* [TASK ITEM] The records below must be output exactly, without pictures.

BEGIN DATA SUPPLIED

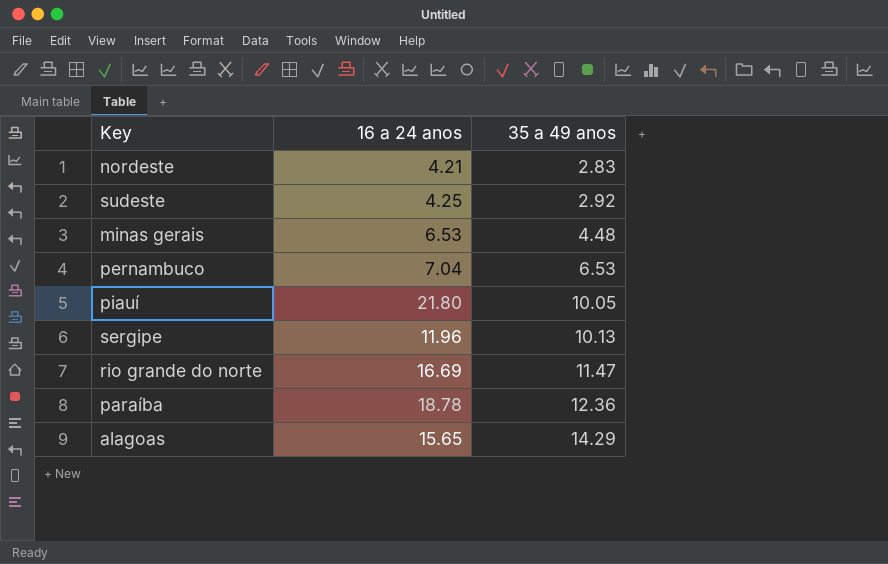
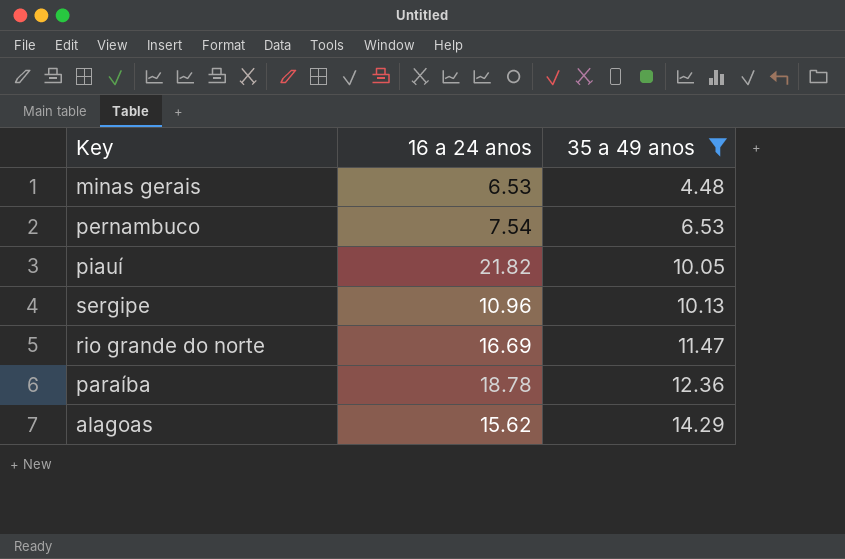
filter: none -> 35 a 49 anos >= 4.48
pernambuco | 16 a 24 anos: 7.04 -> 7.54
piauí | 16 a 24 anos: 21.80 -> 21.82
sergipe | 16 a 24 anos: 11.96 -> 10.96
alagoas | 16 a 24 anos: 15.65 -> 15.62

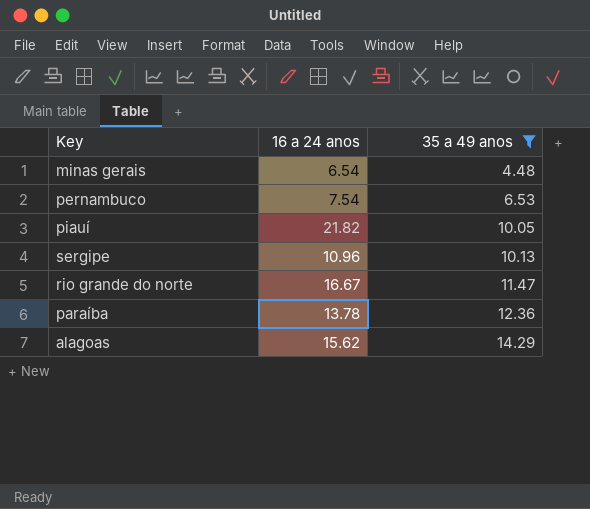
minas gerais | 16 a 24 anos: 6.53 -> 6.54
rio grande do norte | 16 a 24 anos: 16.69 -> 16.67
paraíba | 16 a 24 anos: 18.78 -> 13.78

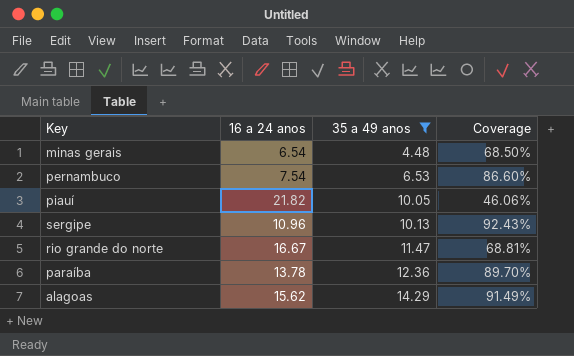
column Coverage | formula: none -> [35 a 49 anos] / [16 a 24 anos]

END DATA SUPPLIED

* [ANSWER TO THIS PROBLEM]
filter: none -> 35 a 49 anos >= 4.48
pernambuco | 16 a 24 anos: 7.04 -> 7.54
piauí | 16 a 24 anos: 21.80 -> 21.82
sergipe | 16 a 24 anos: 11.96 -> 10.96
alagoas | 16 a 24 anos: 15.65 -> 15.62

minas gerais | 16 a 24 anos: 6.53 -> 6.54
rio grande do norte | 16 a 24 anos: 16.69 -> 16.67
paraíba | 16 a 24 anos: 18.78 -> 13.78

column Coverage | formula: none -> [35 a 49 anos] / [16 a 24 anos]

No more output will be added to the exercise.